### Directions
Nothing but an exact copy is asked for: the lines in the material below from the one with "13 | Restated (Surplus): -118 -> -57" through the one with "column FHTCs approved", pictures excluded.

- Opening Delimiter -

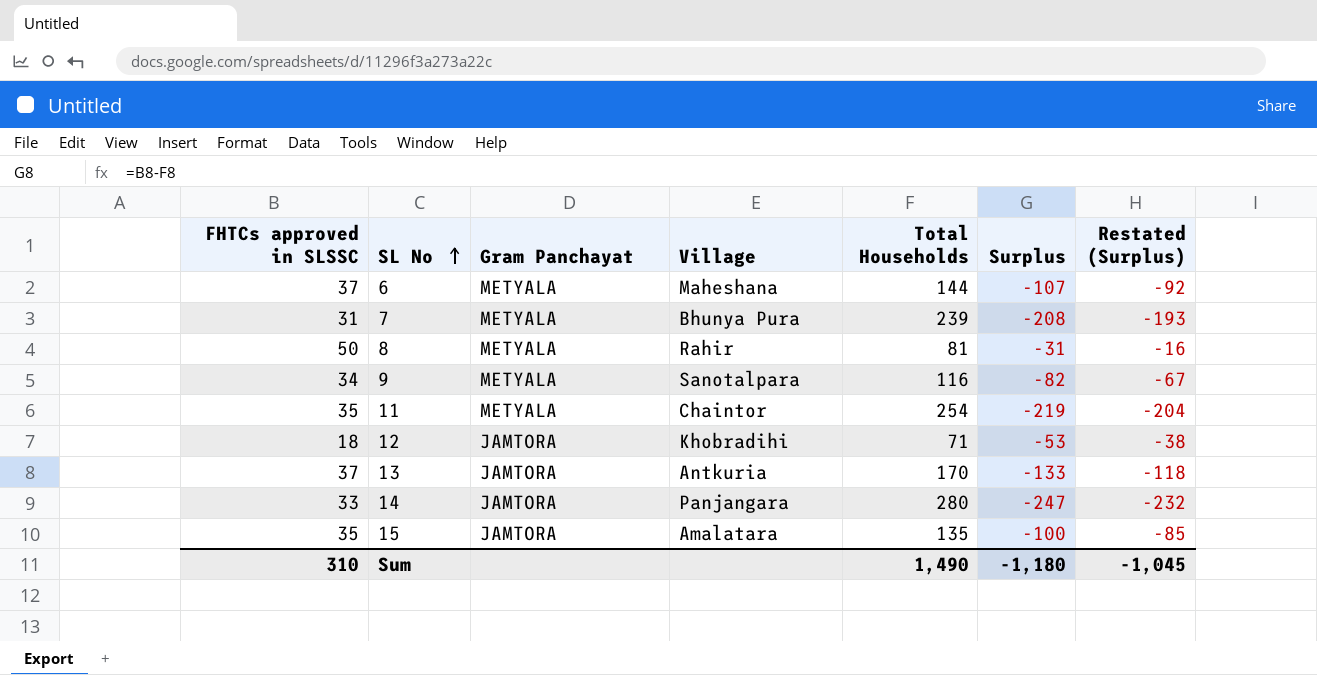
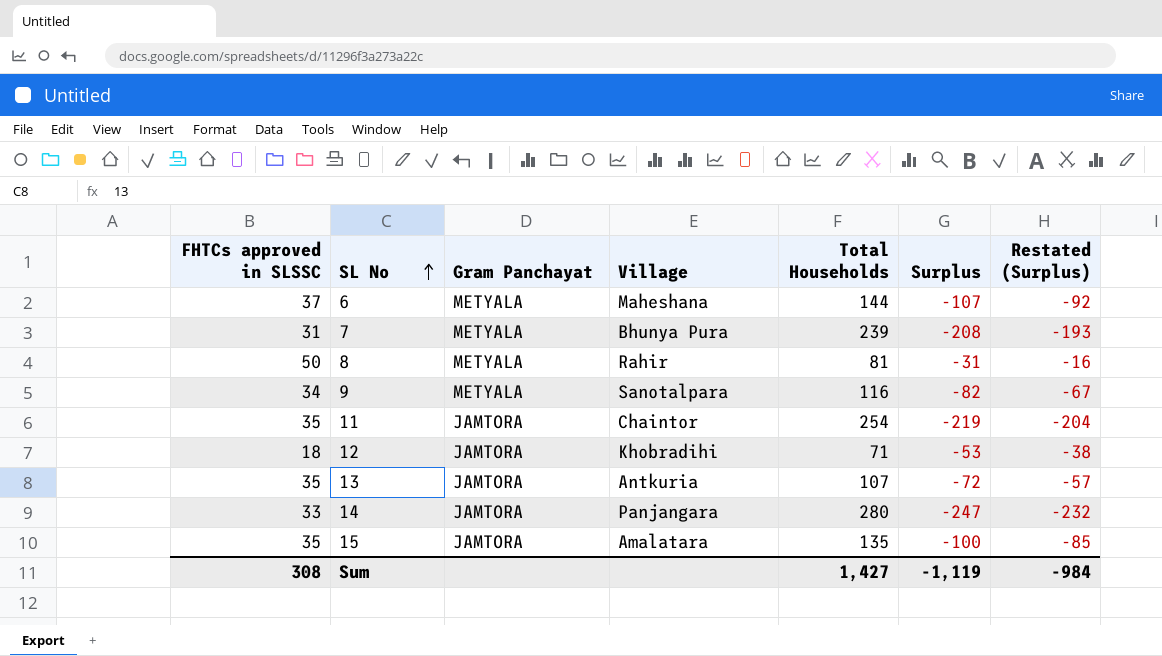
11 | Gram Panchayat: METYALA -> JAMTORA
13 | FHTCs approved in SLSSC: 37 -> 35
13 | Total Households: 170 -> 107
13 | Surplus: -133 -> -72
13 | Restated (Surplus): -118 -> -57
Sum | FHTCs approved in SLSSC: 310 -> 308
Sum | Total Households: 1,490 -> 1,427
Sum | Surplus: -1,180 -> -1,119
Sum | Restated (Surplus): -1,045 -> -984

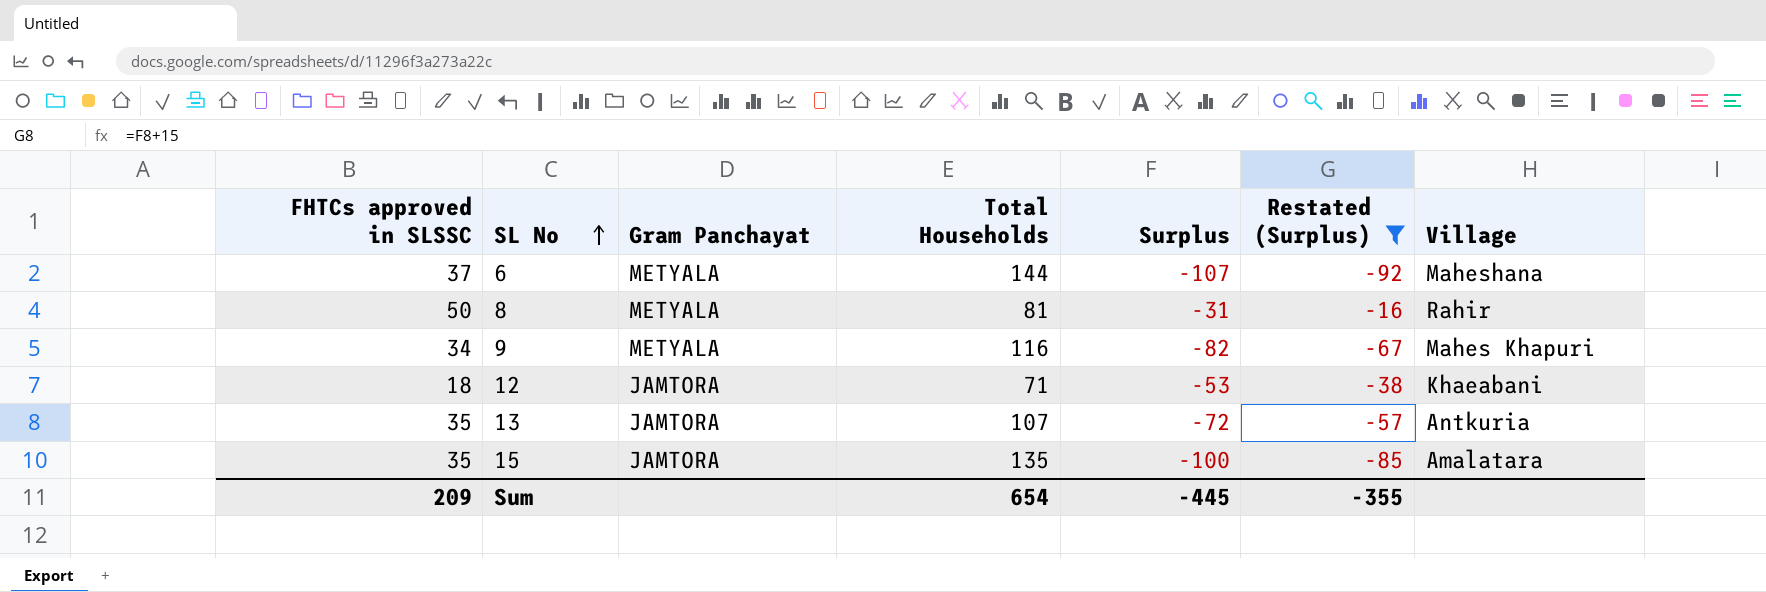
filter: none -> Restated (Surplus) >= -92
column Village | position: 4 -> 7
9 | Village: Sanotalpara -> Mahes Khapuri
12 | Village: Khobradihi -> Khaeabani
Sum | FHTCs approved in SLSSC: 308 -> 209
Sum | Total Households: 1,427 -> 654
Sum | Surplus: -1,119 -> -445
Sum | Restated (Surplus): -984 -> -355

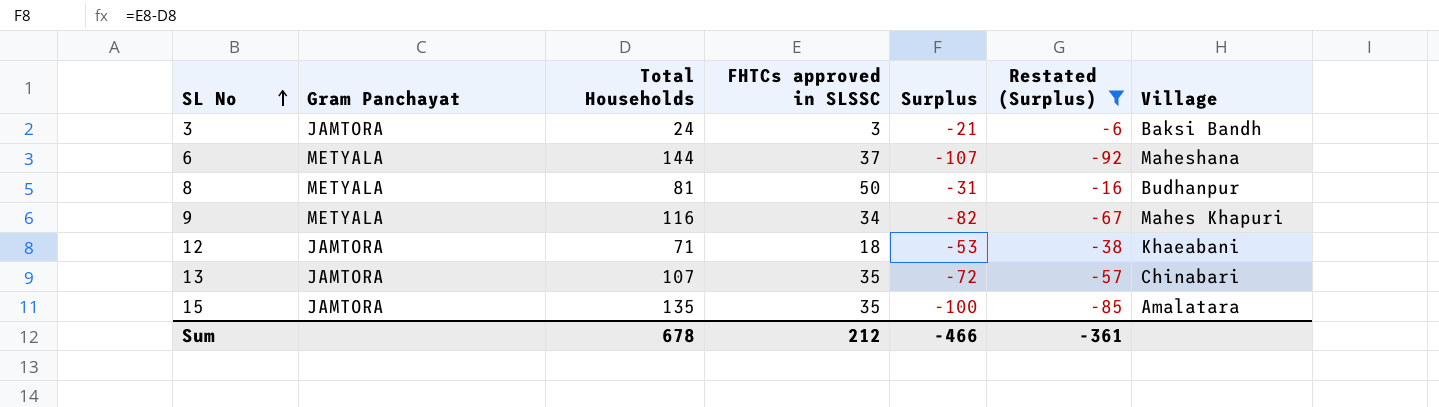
column FHTCs approved in SLSSC | position: 1 -> 4
row 3: none -> JAMTORA | 24 | 3 | -21 | -6 | Baksi Bandh
8 | Village: Rahir -> Budhanpur
13 | Village: Antkuria -> Chinabari
Sum | Total Households: 654 -> 678
Sum | FHTCs approved in SLSSC: 209 -> 212
Sum | Surplus: -445 -> -466
Sum | Restated (Surplus): -355 -> -361

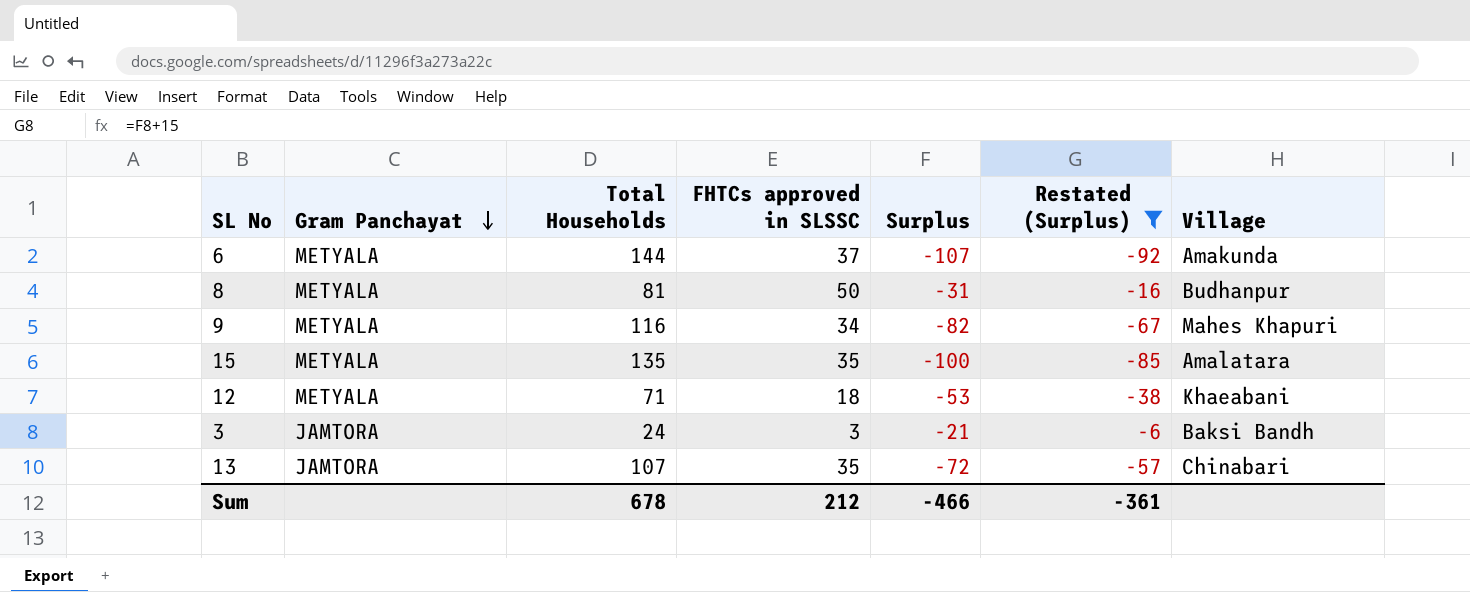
row order: SL No ascending -> Gram Panchayat descending
6 | Village: Maheshana -> Amakunda
15 | Gram Panchayat: JAMTORA -> METYALA
12 | Gram Panchayat: JAMTORA -> METYALA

- Closing Delimiter -

### The completed task
13 | Restated (Surplus): -118 -> -57
Sum | FHTCs approved in SLSSC: 310 -> 308
Sum | Total Households: 1,490 -> 1,427
Sum | Surplus: -1,180 -> -1,119
Sum | Restated (Surplus): -1,045 -> -984

filter: none -> Restated (Surplus) >= -92
column Village | position: 4 -> 7
9 | Village: Sanotalpara -> Mahes Khapuri
12 | Village: Khobradihi -> Khaeabani
Sum | FHTCs approved in SLSSC: 308 -> 209
Sum | Total Households: 1,427 -> 654
Sum | Surplus: -1,119 -> -445
Sum | Restated (Surplus): -984 -> -355

column FHTCs approved in SLSSC | position: 1 -> 4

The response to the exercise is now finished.